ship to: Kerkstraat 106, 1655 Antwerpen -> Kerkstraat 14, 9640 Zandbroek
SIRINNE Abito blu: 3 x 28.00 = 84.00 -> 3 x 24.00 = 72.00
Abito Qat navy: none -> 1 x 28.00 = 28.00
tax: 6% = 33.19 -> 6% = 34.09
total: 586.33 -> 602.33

- - - - - - -

Task to complete:
Write out every entry again so that each line matches the original exactly.

Exercise response:
ship to: Kerkstraat 106, 1655 Antwerpen -> Kerkstraat 14, 9640 Zandbroek
SIRINNE Abito blu: 3 x 28.00 = 84.00 -> 3 x 24.00 = 72.00
Abito Qat navy: none -> 1 x 28.00 = 28.00
tax: 6% = 33.19 -> 6% = 34.09
total: 586.33 -> 602.33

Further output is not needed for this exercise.